The days of unregulated digital currencies operating freely in Canada are over. Tiff Macklem, Governor of the Bank of Canada, stood before the Montreal Chamber of Commerce this week with a clear message: only stablecoins with high-quality backing will get approval under the country’s new regulatory framework.
Macklem outlined strict requirements that will govern digital currencies when regulations take effect in 2026. The central bank will only authorize stablecoins backed by fiat currencies from central banks, maintaining a one-to-one peg with traditional money.
“We want stablecoins to be good money, like bank notes or money on deposit at banks,” Macklem said, emphasizing that approved digital currencies must demonstrate the same reliability Canadians expect from conventional financial instruments.
Cautious Guidelines Take Center Stage
The regulations require stablecoin issuers to back them up with high-quality liquid assets, mainly government bonds and Treasury bills that can be easily converted into cash. This requirement comes from Canada’s 2025 budget report, published in early November, which established guidelines like sufficient reserve holdings, transparent redemption policies, and strong risk management systems.
Stablecoin companies must also put in place solid protections for personal and financial data, addressing growing concerns about digital security in financial services. The central bank designed these safeguards to protect Canada’s 40 million residents while supporting technological innovation in payments.
“The goal is to ensure Canadians can leverage the innovation of stablecoins and do so safely,” Macklem said, framing the regulations as tools to enable rather than block financial technology advancement.

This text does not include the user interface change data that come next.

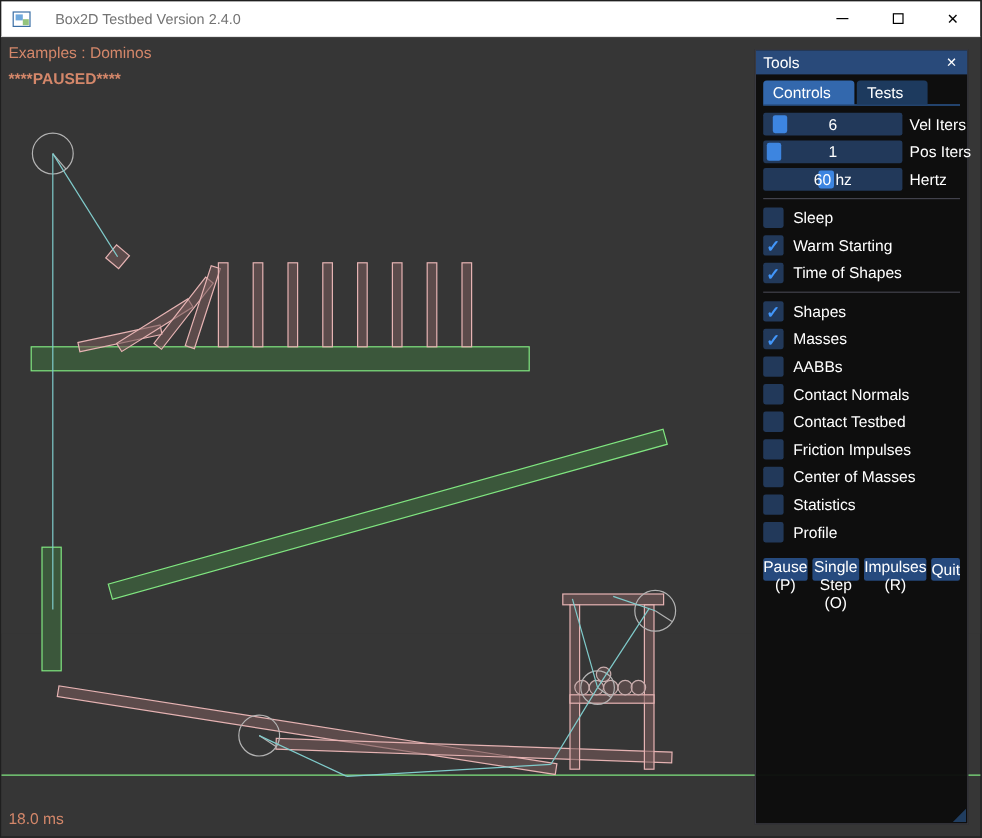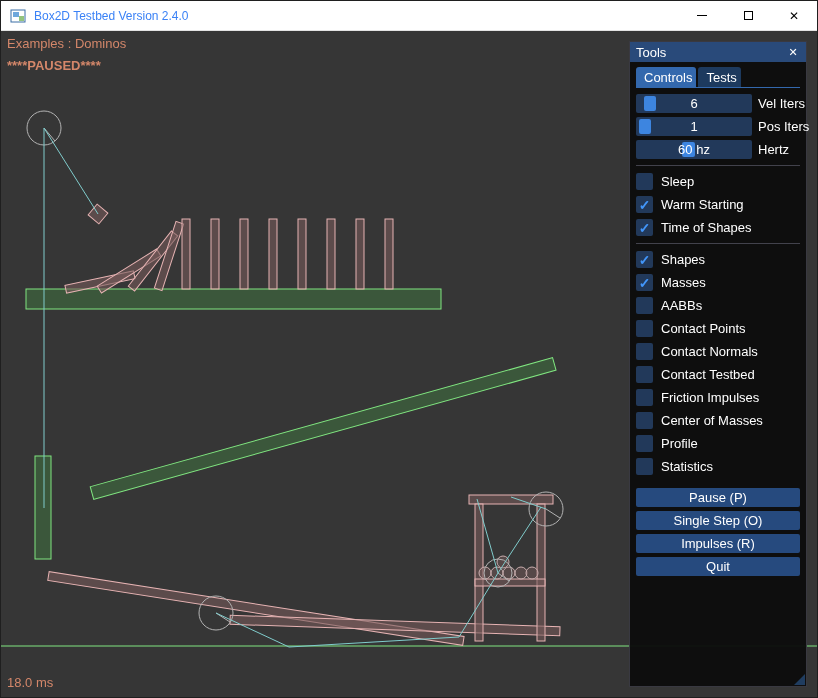--- a/index.html
+++ b/index.html
@@ -12,7 +12,7 @@
   .titlebar { position:absolute; top:0; left:0; right:0; height:30px; background:#ffffff;
               display:flex; align-items:center; border-bottom:1px solid #e3e3e3; }
   .app-icon { width:16px; height:16px; margin-left:9px; flex:0 0 auto; }
-  .title-text { margin-left:8px; font-size:12px; color:#3b82f6; white-space:nowrap; }
+  .title-text { margin-left:20px; font-size:12px; color:#737373; white-space:nowrap; }
   .win-controls { margin-left:auto; display:flex; height:100%; }
   .win-btn { width:46px; height:100%; display:flex; align-items:center; justify-content:center;
              background:transparent; border:none; cursor:pointer; }

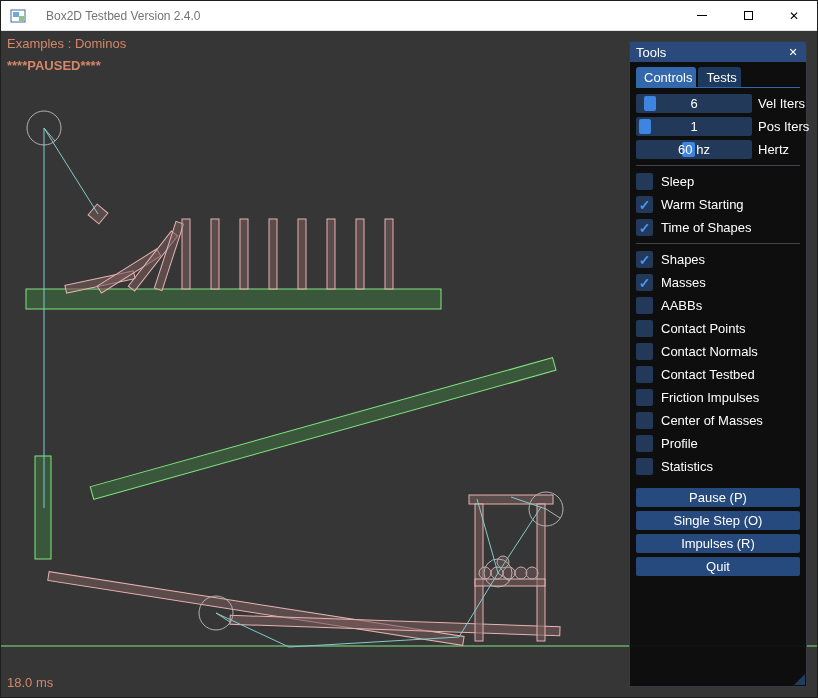--- a/index.html
+++ b/index.html
@@ -38,7 +38,7 @@
   .panel-body { padding:4px 6px 0 6px; position:relative; }
 
   .tabbar { display:flex; gap:2px; border-bottom:1px solid #3368ad; margin-bottom:6px; padding-top:1px; }
-  .tab { padding:3px 4px 2px 8px; border-radius:3px 3px 0 0; background:#1d3a5e; cursor:pointer; }
+  .tab { padding:3px 20px 2px 8px; border-radius:3px 3px 0 0; background:#1d3a5e; cursor:pointer; }
   .tab.active { background:#3368ad; }
 
   .slider-row { display:flex; align-items:center; margin-bottom:4px; height:19px; }

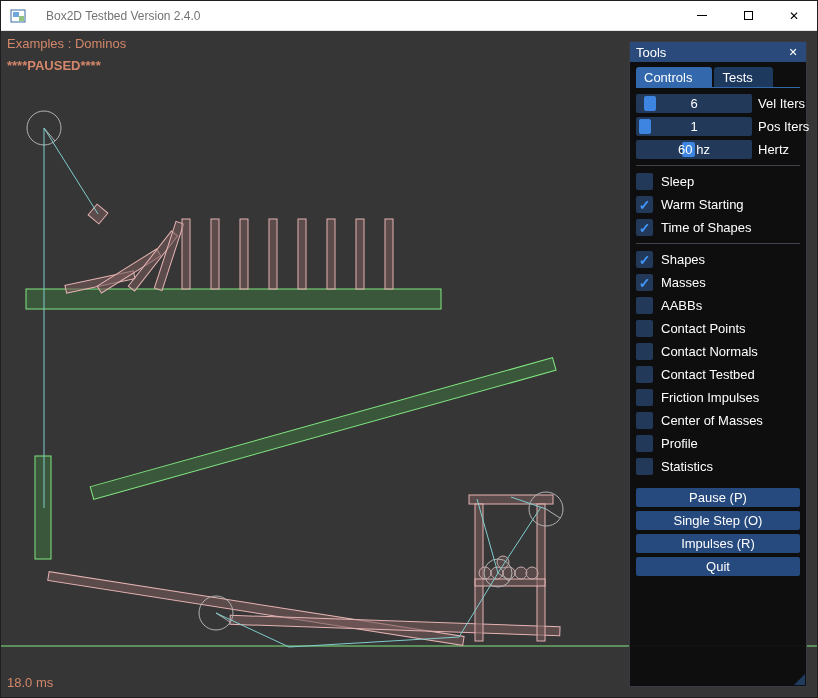--- a/index.html
+++ b/index.html
@@ -240,10 +240,6 @@
             </div>
             <div class="check-row">
               <span class="checkbox"></span>
-              <span class="check-label">Contact Points</span>
-            </div>
-            <div class="check-row">
-              <span class="checkbox"></span>
               <span class="check-label">Contact Normals</span>
             </div>
             <div class="check-row">

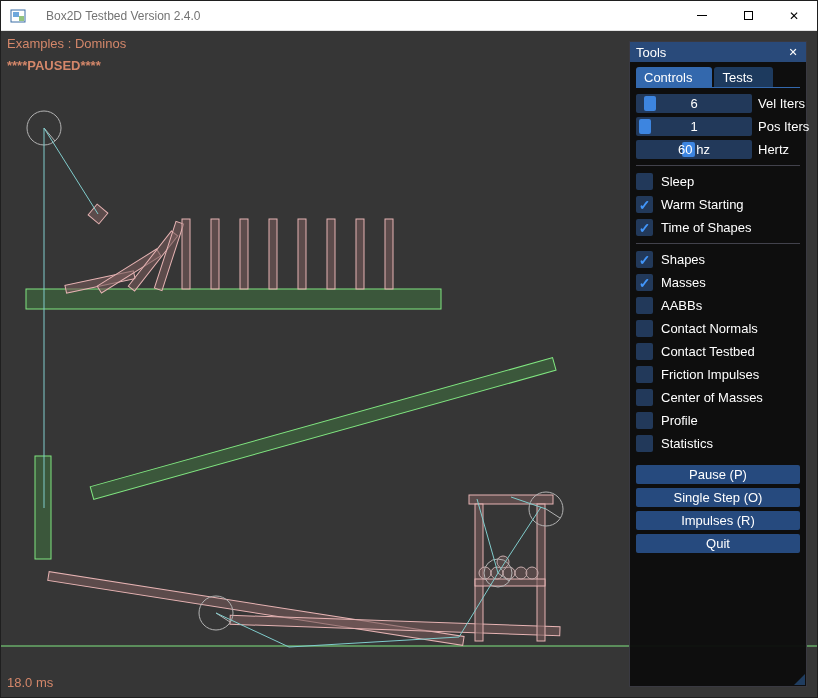--- a/index.html
+++ b/index.html
@@ -256,11 +256,11 @@
             </div>
             <div class="check-row">
               <span class="checkbox"></span>
+              <span class="check-label">Statistics</span>
+            </div>
+            <div class="check-row">
+              <span class="checkbox"></span>
               <span class="check-label">Profile</span>
-            </div>
-            <div class="check-row">
-              <span class="checkbox"></span>
-              <span class="check-label">Statistics</span>
             </div>
           </div>
 

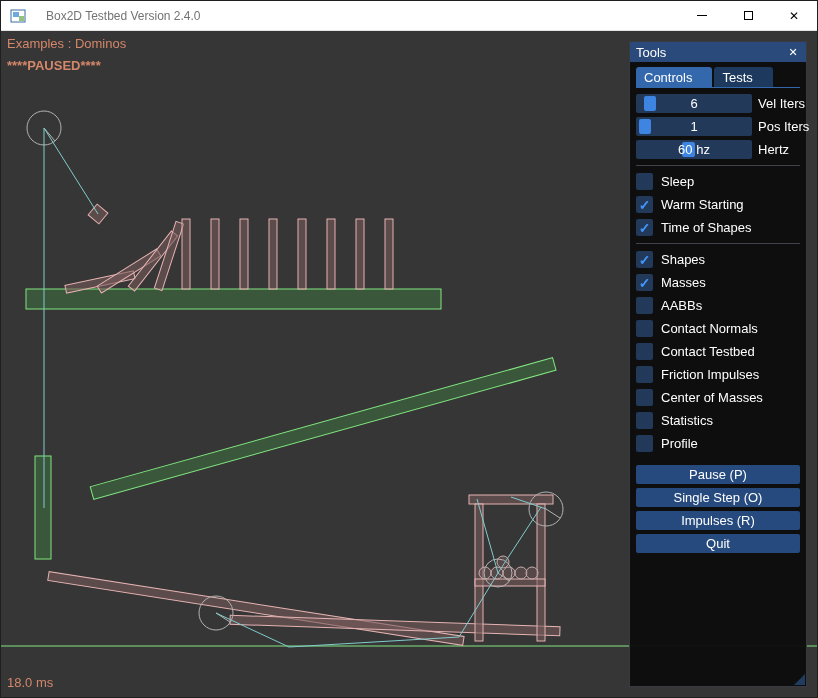--- a/index.html
+++ b/index.html
@@ -57,7 +57,7 @@
   .checkmark { color:#4296fa; font-size:14px; font-weight:bold; line-height:1; }
   .check-label { margin-left:8px; white-space:nowrap; }
 
-  .panel-buttons { margin-top:12px; display:flex; flex-direction:column; gap:4px; }
+  .panel-buttons { margin-top:12px; display:flex; flex-direction:row; gap:4px; }
   .panel-btn { height:19px; background:#264a7e; border:none; border-radius:2px; color:#fff;
                font-size:13px; font-family:inherit; cursor:pointer; }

Lucas Matheson, who leads Coinbase Canada, told media recently that these proposed rules would “change how Canadians interact with money and the internet forever,” signaling industry optimism about the regulatory clarity.
Canada joins international efforts toward a stablecoin regime. The U.S. has passed the GENIUS Act, which many say is the most detailed stablecoin framework to date. The U.K. and Hong Kong have also moved forward in similar directions with their regulatory actions.
The timing matters, as the stablecoin market has hit about $314 billion globally. The U.S. Treasury projected in April that this figure could jump to $2 trillion by 2028, highlighting the urgency of establishing clear regulatory boundaries.
Canada’s stablecoin framework fits with its broader modernization efforts, including a real-time rail payments system for instant settlements and an open banking framework allowing easier transitions between financial institutions. The country scrapped plans for a central bank digital currency in September 2024, with Macklem saying there was not enough justification to move forward with that initiative.